Altec has continued its growth under the Styslinger family’s leadership. Styslinger has three sons with his wife of 42 years, the former Catherine Smith, and all three, Lee Joseph III, Jon Cecil, and Mark Joseph are employed by Altec. Lee J. Styslinger III is now president and CEO of Altec, and Jon and Mark are both senior vice presidents. Lee III and Mark are located in Birmingham, and Jon is in Kansas City, Missouri
Lee Styslinger, Jr. has proven his commitment not only to his business but also to doing his civic duty. He has held positions n the Board of Trustees for Highlands Day School and the Birmingham Symphony Association and has served on the Board of Directors of such organizations as the American National Red Cross, Children Harbor, Junior Achievement of Greater Birmingham, and St. Vincent’s Hospital. He is a past member of the Birmingham Music Club, the Birmingham Council of the Boy Scouts of America, and the Metropolitan Development Board. Since 1998 he has served as finance chairman for the Birmingham Museum of Art. Styslinger and his, wife attend St. Francis Xavier Catholic Church.
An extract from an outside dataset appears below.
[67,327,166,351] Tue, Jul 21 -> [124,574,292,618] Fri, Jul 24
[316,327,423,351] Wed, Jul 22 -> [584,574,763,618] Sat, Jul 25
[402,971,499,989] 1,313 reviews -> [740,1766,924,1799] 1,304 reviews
Styslinger is also active in the business community. He currently serves on the board of directors for Advanced Labelworx, Inc., Electronic Healthcare Systems, Jemison Investment Company, Inc., and MeadWestvaco Corporation. In the past, he has served on the boards of a number of companies including Complete Health, Health Services Foundation, Regions Financial Corporation, Saunders System, and Southern Research Institute. He has served on the Board of Governors and Executive Board of both the United States and Birmingham Area chambers of commerce. He is a past member of the National Alliance of Businessmen, the Equipment Manufacturers Institute, and the National Association of Manufacturers. Styslinger has been named to the Alabama Academy of Honor and was an honoree for Re-Entry Ministries’ Builders of Birmingham.
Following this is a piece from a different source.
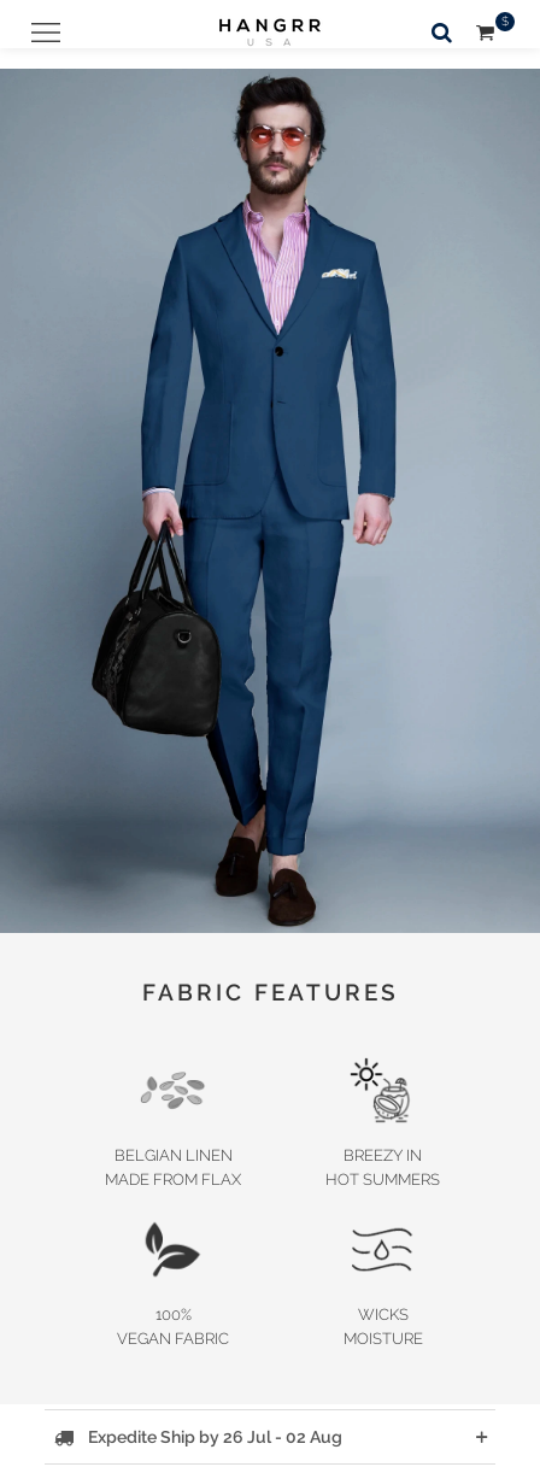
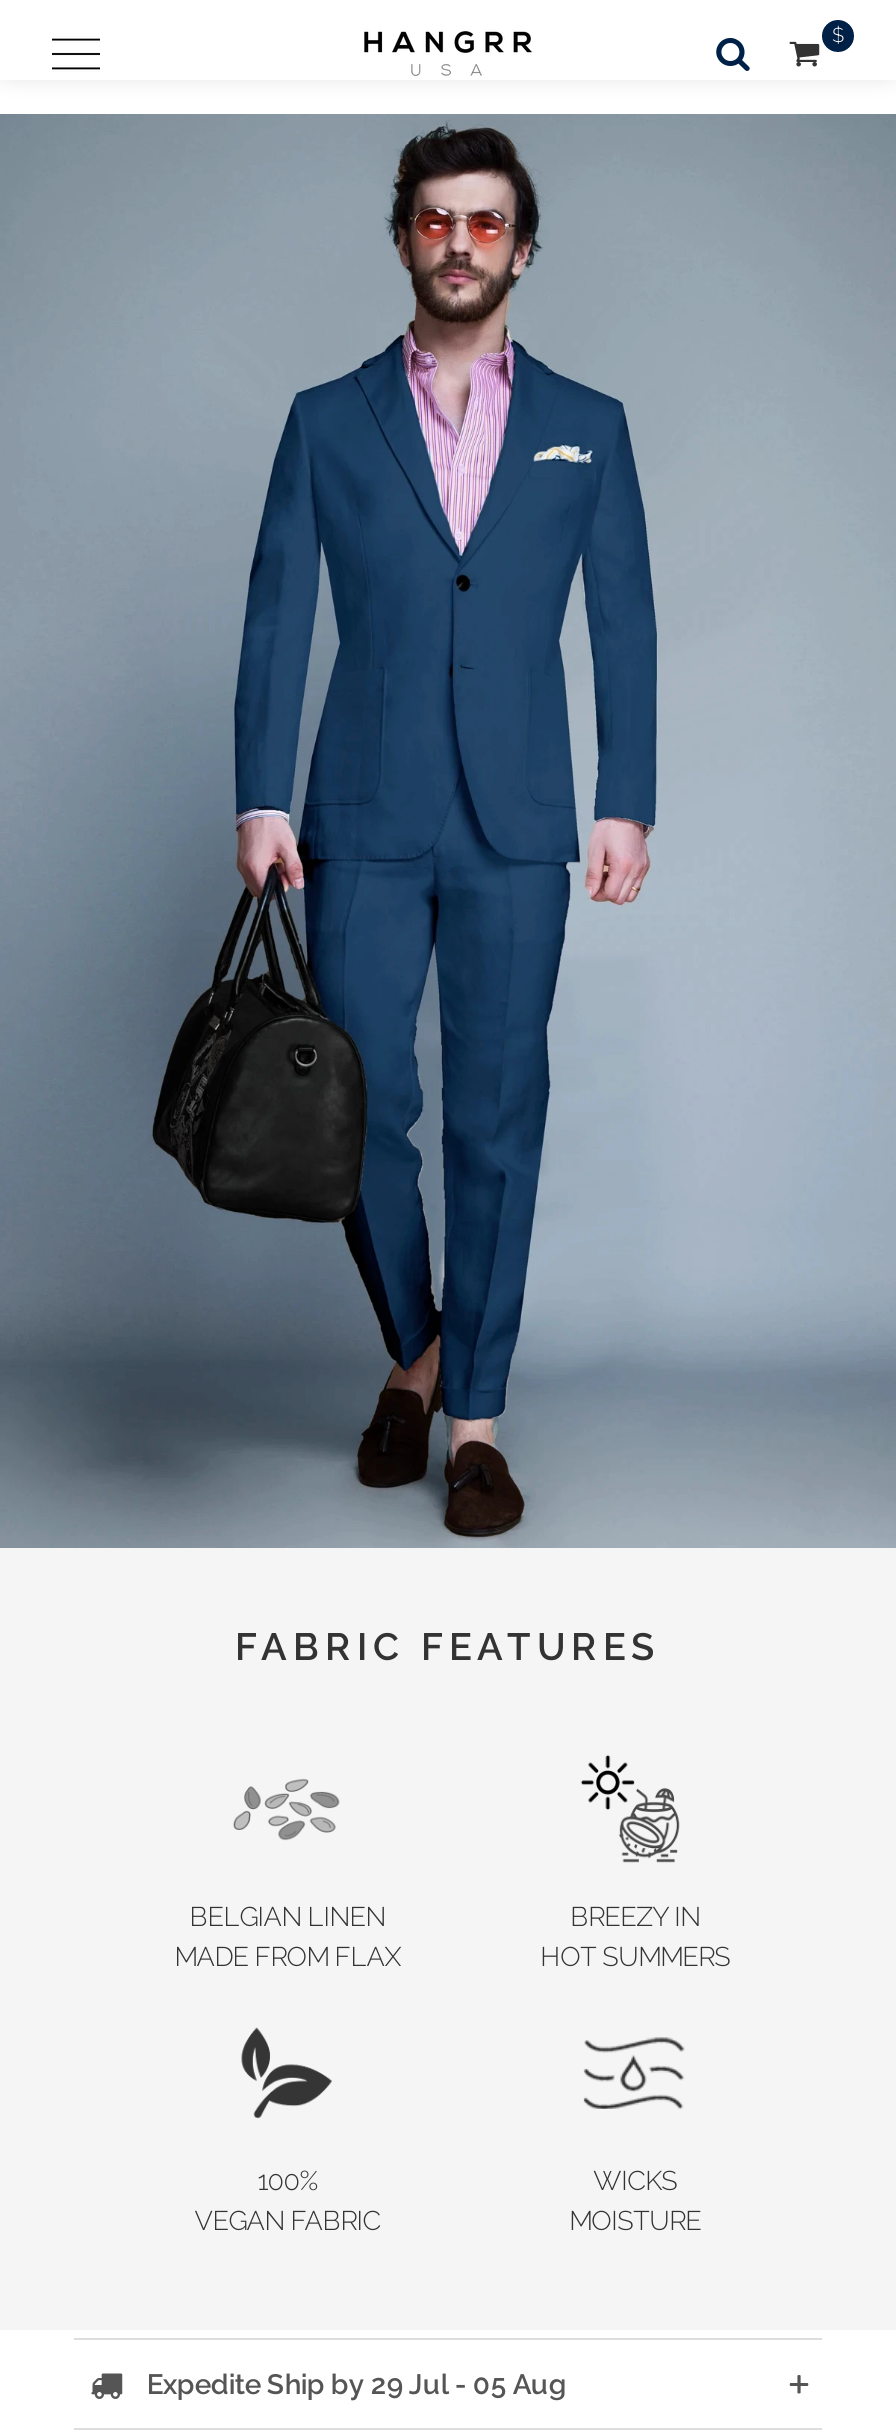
[88,1427,343,1447] Expedite Ship by 26 Jul - 02 Aug -> [147,2368,567,2400] Expedite Ship by 29 Jul - 05 Aug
Styslinger attributes most of the success of his company to the Altec associates and to his father. Altec’s philosophy about its associates is “Work should be to an adult what play is to a child – enjoyable.”
In a speech he gave to the Rotary Club of Birmingham on Altec’s 60th anniversary, Styslinger said of his father, “My hope is that I am able to inspire in others at least a fraction of the strength he left for me.” Styslinger’s hope has already become fact; he has passed a legacy of strength on to his sons and a strong, growing corporation on to the world.